Etsy, the five year old online handmade goods marketplace, made the news last week when it closed a $20 round of funding, pushing its valuation up to $300 million. The New York-based company has grown 72% in the last year, and has 5.2 million members, 400,000 sellers, six million listed items and about 700 million monthly page views.

Click on the “music” section of Etsy, though, and you find a hodgepodge of guitar picks, iPod cases, and instruments, along with a handful of CDs. There are signs that Etsy is taking some steps to enter the music market – it recently teamed up with indie band the Walkmen to offer a series of pre-order packages with t-shirts and posters by Etsy artists – but it could be doing much more.
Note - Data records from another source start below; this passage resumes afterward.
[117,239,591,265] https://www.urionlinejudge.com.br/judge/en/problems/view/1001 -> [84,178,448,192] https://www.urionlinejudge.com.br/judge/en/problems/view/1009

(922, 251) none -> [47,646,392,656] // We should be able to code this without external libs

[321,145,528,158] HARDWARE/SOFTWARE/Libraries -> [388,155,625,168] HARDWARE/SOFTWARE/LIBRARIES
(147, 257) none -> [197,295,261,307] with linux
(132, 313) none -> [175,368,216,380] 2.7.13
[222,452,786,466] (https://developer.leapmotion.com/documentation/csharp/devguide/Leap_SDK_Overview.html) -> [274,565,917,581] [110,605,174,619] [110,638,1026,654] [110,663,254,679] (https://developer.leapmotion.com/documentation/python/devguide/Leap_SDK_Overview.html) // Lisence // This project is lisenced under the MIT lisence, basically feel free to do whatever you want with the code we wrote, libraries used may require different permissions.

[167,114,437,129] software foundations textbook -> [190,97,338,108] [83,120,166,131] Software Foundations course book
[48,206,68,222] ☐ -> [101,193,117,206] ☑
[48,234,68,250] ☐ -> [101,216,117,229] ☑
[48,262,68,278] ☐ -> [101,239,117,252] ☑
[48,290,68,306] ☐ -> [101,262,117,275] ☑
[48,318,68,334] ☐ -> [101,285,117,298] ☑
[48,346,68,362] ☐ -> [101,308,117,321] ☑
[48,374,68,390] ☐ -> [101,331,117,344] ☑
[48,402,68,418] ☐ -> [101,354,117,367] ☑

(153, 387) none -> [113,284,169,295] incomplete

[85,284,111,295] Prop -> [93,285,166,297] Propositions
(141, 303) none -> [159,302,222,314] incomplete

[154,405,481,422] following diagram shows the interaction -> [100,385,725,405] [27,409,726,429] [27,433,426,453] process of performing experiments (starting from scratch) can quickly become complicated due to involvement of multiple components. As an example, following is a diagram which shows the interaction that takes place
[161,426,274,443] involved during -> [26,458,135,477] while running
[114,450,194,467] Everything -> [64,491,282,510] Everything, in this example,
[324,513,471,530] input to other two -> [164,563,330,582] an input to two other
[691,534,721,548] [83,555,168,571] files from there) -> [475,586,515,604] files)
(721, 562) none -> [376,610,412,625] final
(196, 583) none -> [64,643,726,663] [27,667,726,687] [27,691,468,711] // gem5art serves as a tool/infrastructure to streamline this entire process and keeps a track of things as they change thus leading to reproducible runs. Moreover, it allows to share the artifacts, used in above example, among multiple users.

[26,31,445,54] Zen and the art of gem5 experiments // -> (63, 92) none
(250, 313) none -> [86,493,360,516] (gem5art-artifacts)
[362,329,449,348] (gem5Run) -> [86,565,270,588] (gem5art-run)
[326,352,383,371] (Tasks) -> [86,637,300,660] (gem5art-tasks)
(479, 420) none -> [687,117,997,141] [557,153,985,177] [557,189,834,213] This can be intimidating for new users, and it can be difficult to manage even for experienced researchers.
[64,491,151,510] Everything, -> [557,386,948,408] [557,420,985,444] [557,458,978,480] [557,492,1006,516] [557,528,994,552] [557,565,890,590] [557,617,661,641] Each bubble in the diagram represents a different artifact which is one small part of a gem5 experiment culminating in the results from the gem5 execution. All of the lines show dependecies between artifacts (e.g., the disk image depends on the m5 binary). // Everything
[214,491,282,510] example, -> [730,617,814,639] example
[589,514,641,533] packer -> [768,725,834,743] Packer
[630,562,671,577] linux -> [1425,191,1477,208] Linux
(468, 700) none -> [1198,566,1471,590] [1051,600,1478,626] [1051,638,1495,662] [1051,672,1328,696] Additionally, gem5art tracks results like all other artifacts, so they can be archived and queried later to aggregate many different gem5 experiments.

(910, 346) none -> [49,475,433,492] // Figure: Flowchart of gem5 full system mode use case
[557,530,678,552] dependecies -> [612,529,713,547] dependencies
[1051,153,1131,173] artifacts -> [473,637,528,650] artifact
For instance, Etsy’s customer base have proven themselves to be both rabid supporters of the DIY mindset and very willing to spend the money to prove it. While not every artist would fit in on Etsy, certain independent acts, particularly those with a strong design sense, would likely attract a large audience. Working with Etsy would also allow opportunities for collaboration with designers and screenprinters, among others, which could lead to some fantastic merch.

For Etsy to succeed in the music space, it would need to focus on curation – an area the website lacks right now. But an initiative in which indie musicians were highlighted on the Etsy homepage and encouraged to work with other artists could bring a new revenue stream to the company.